- Title card
- Genre: Fashion; Interview; Documentary;
- Created by: Earl Crittenden
- Presented by: Earl Crittenden (1984–early 1990s); Lauren Ezersky (early 1990s–2012);
- Country of origin: United States
- Original language: English
- No. of seasons: 20+
- No. of episodes: 1000+

Production
- Executive producer: Lauren Ezersky
- Producer: Lauren Ezersky
- Running time: 30 minutes

Original release
- Network: Public-access television (1984–1999); Style Network (1999–2012);
- Release: 1984 – 2012

= Behind the Velvet Ropes =

American fashion television series

Behind the Velvet Ropes was an American fashion-focused television series best known for being hosted by journalist Lauren Ezersky. Originally launched on public-access television in New York City in 1984, the show aired for more than two decades, ultimately gaining broader distribution via the Style Network in the late 1990s.

The series was known for its unfiltered interviews and Ezersky's eccentric personal style, and developed a cult following.

==Format and content==
Episodes featured behind-the-scenes coverage of fashion shows, showroom tours, trunk shows, red carpet events, and fashion week presentations. Ezersky conducted unscripted interviews with designers, models, celebrities, and stylists, often delivering commentary in her signature, humorous tone.

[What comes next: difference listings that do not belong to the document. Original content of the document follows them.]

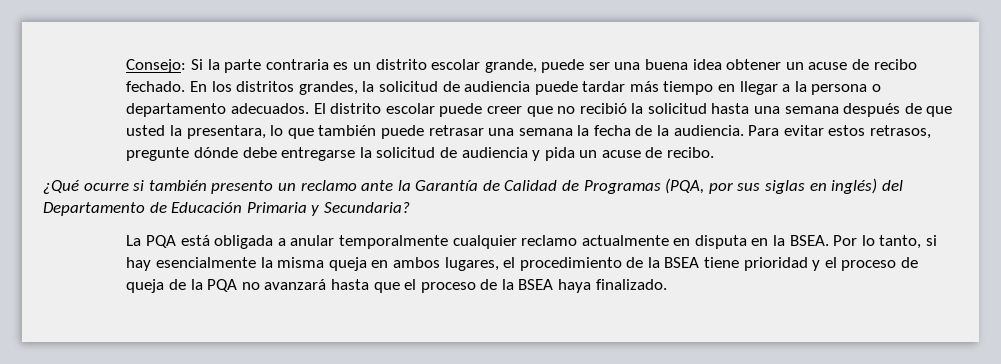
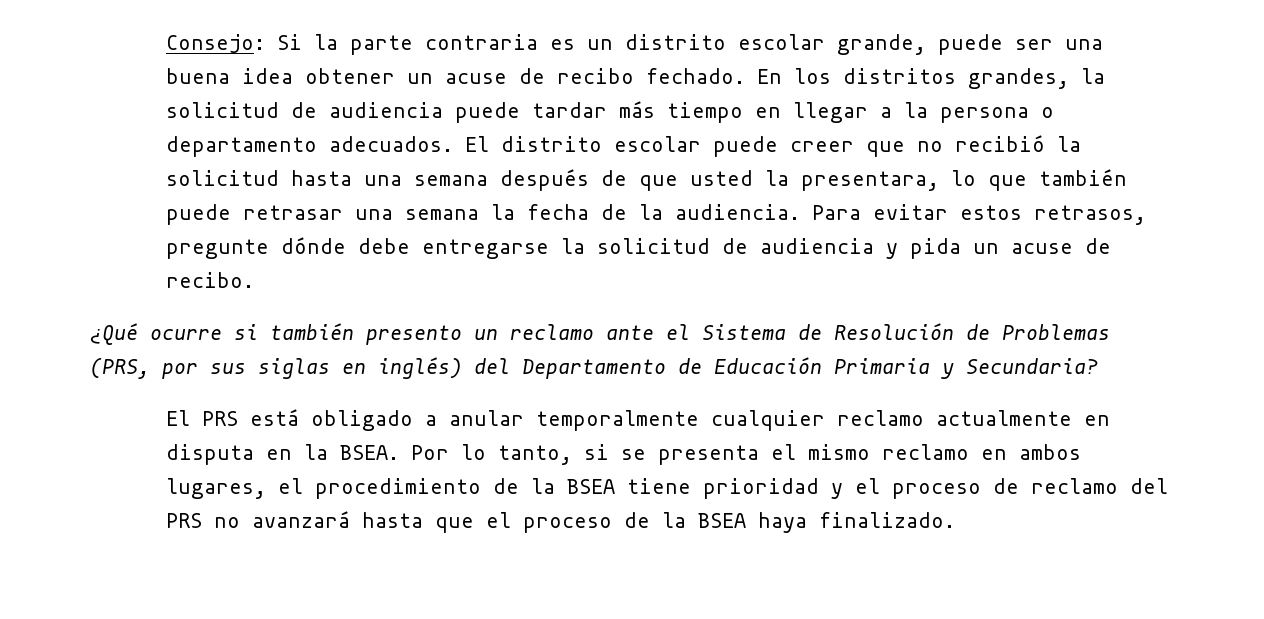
- ¿Qué ocurre si también presento un reclamo ante la Garantía de Calidad de Programas (PQA, por sus siglas en inglés) del Departamento de Educación Primaria y Secundaria?
+ ¿Qué ocurre si también presento un reclamo ante el Sistema de Resolución de Problemas (PRS, por sus siglas en inglés) del Departamento de Educación Primaria y Secundaria?
- La PQA está obligada a anular temporalmente cualquier reclamo actualmente en disputa en la BSEA.
+ El PRS está obligado a anular temporalmente cualquier reclamo actualmente en disputa en la BSEA.
- Por lo tanto, si hay esencialmente la misma queja en ambos lugares, el procedimiento de la BSEA tiene prioridad y el proceso de queja de la PQA no avanzará hasta que el proceso de la BSEA haya finalizado.
+ Por lo tanto, si se presenta el mismo reclamo en ambos lugares, el procedimiento de la BSEA tiene prioridad y el proceso de reclamo del PRS no avanzará hasta que el proceso de la BSEA haya finalizado.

She once described herself as a "total animal" when it comes to fashion. The series covered the exclusive culture of the fashion world in a way Ezersky made accessible to a wider audience.

==History==
Behind the Velvet Ropes debuted in 1984, created and originally hosted by Earl Crittenden. After Ezersky's early appearances, she assumed full hosting duties in the early 1990s. She also became the show's executive producer.

In 1999, the program was picked up by the Style Network, a division of E! Entertainment Television, which increased its visibility and international distribution. Ezersky was known for shooting up to five segments per day and delivering hundreds of episodes annually. Ezersky faced pushback from network executives who found her style "too New York."

==Guests and impact==
The show regularly featured prominent fashion figures, including Marc Jacobs, Calvin Klein, Karl Lagerfeld, Betsey Johnson, Isaac Mizrahi, and Gianni Versace. Supermodels such as Cindy Crawford and Linda Evangelista, as well as entertainers like RuPaul and Molly Ringwald, also appeared. Photographer Helmut Newton was one of the show's most celebrated interviewees.

It attracted over 60 million viewers worldwide during its run, and was broadcast up to ten times per week during its peak. The show drew a following in Japan, where fans trailed Ezersky during fashion events and chanted her name.

==Legacy==
Behind the Velvet Ropes aired before the rise of digital influencers and fashion blogging. In a 2022 interview, Ezersky described the series as part of a "golden age" of fashion coverage.

Ezersky has uploaded archival episodes to her personal YouTube channel, including footage from 1997 and 1998. The segments include fashion week coverage, designer interviews, and showroom footage. Selected episodes have also been made available via WOW Presents Plus, a streaming service focused on fashion and LGBTQ+ programming.